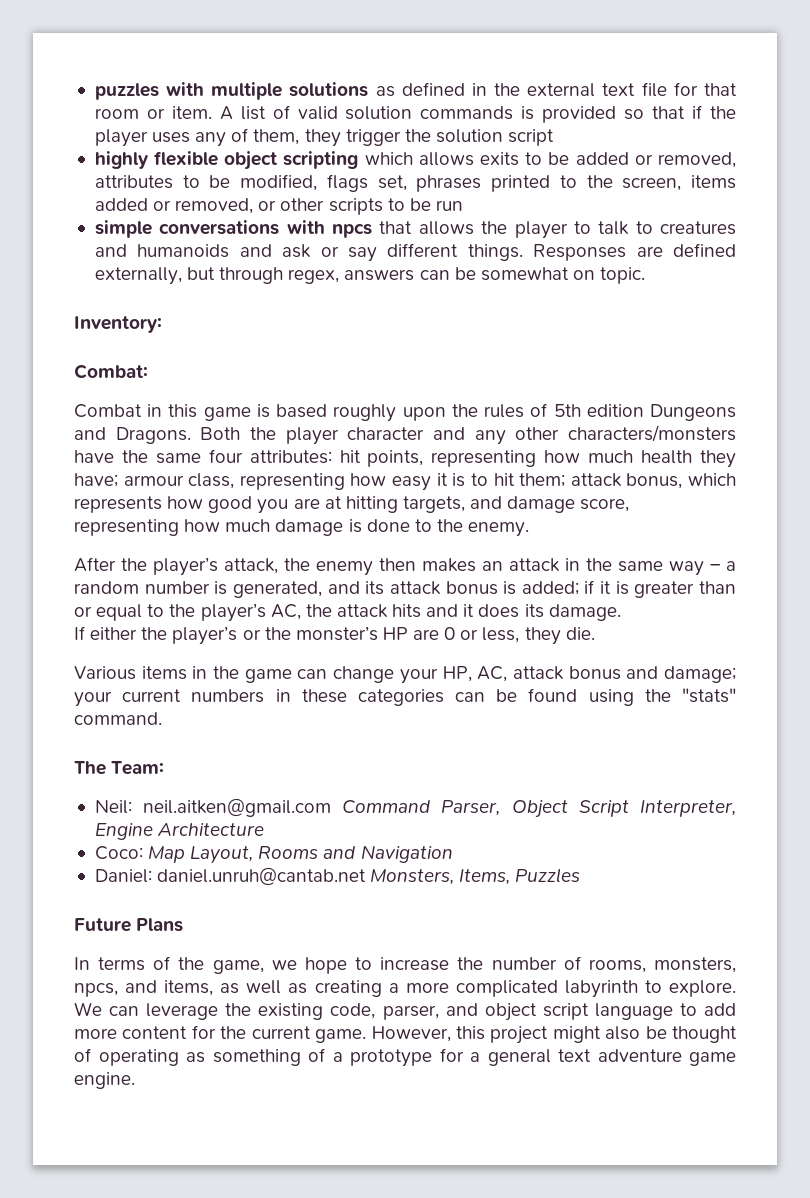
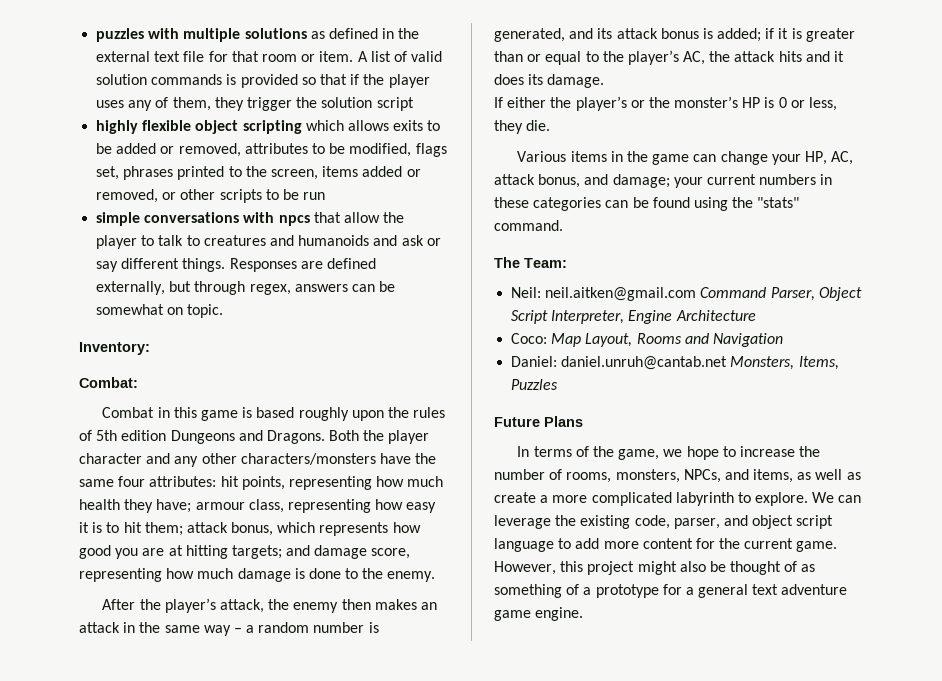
- simple conversations with npcs that allows the player to talk to creatures and humanoids and ask or say different things.
+ simple conversations with npcs that allow the player to talk to creatures and humanoids and ask or say different things.
- Both the player character and any other characters/monsters have the same four attributes: hit points, representing how much health they have; armour class, representing how easy it is to hit them; attack bonus, which represents how good you are at hitting targets, and damage score, representing how much damage is done to the enemy.
+ Both the player character and any other characters/monsters have the same four attributes: hit points, representing how much health they have; armour class, representing how easy it is to hit them; attack bonus, which represents how good you are at hitting targets; and damage score, representing how much damage is done to the enemy.
- If either the player’s or the monster’s HP are 0 or less, they die.
+ If either the player’s or the monster’s HP is 0 or less, they die.
- Various items in the game can change your HP, AC, attack bonus and damage; your current numbers in these categories can be found using the "stats" command.
+ Various items in the game can change your HP, AC, attack bonus, and damage; your current numbers in these categories can be found using the "stats" command.
- In terms of the game, we hope to increase the number of rooms, monsters, npcs, and items, as well as creating a more complicated labyrinth to explore.
+ In terms of the game, we hope to increase the number of rooms, monsters, NPCs, and items, as well as create a more complicated labyrinth to explore.
- However, this project might also be thought of operating as something of a prototype for a general text adventure game engine.
+ However, this project might also be thought of as something of a prototype for a general text adventure game engine.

TASK DETAILS: Give the records back verbatim, pictures excluded.

WRITTEN ANSWER:
- simple conversations with npcs that allows the player to talk to creatures and humanoids and ask or say different things.
+ simple conversations with npcs that allow the player to talk to creatures and humanoids and ask or say different things.
- Both the player character and any other characters/monsters have the same four attributes: hit points, representing how much health they have; armour class, representing how easy it is to hit them; attack bonus, which represents how good you are at hitting targets, and damage score, representing how much damage is done to the enemy.
+ Both the player character and any other characters/monsters have the same four attributes: hit points, representing how much health they have; armour class, representing how easy it is to hit them; attack bonus, which represents how good you are at hitting targets; and damage score, representing how much damage is done to the enemy.
- If either the player’s or the monster’s HP are 0 or less, they die.
+ If either the player’s or the monster’s HP is 0 or less, they die.
- Various items in the game can change your HP, AC, attack bonus and damage; your current numbers in these categories can be found using the "stats" command.
+ Various items in the game can change your HP, AC, attack bonus, and damage; your current numbers in these categories can be found using the "stats" command.
- In terms of the game, we hope to increase the number of rooms, monsters, npcs, and items, as well as creating a more complicated labyrinth to explore.
+ In terms of the game, we hope to increase the number of rooms, monsters, NPCs, and items, as well as create a more complicated labyrinth to explore.
- However, this project might also be thought of operating as something of a prototype for a general text adventure game engine.
+ However, this project might also be thought of as something of a prototype for a general text adventure game engine.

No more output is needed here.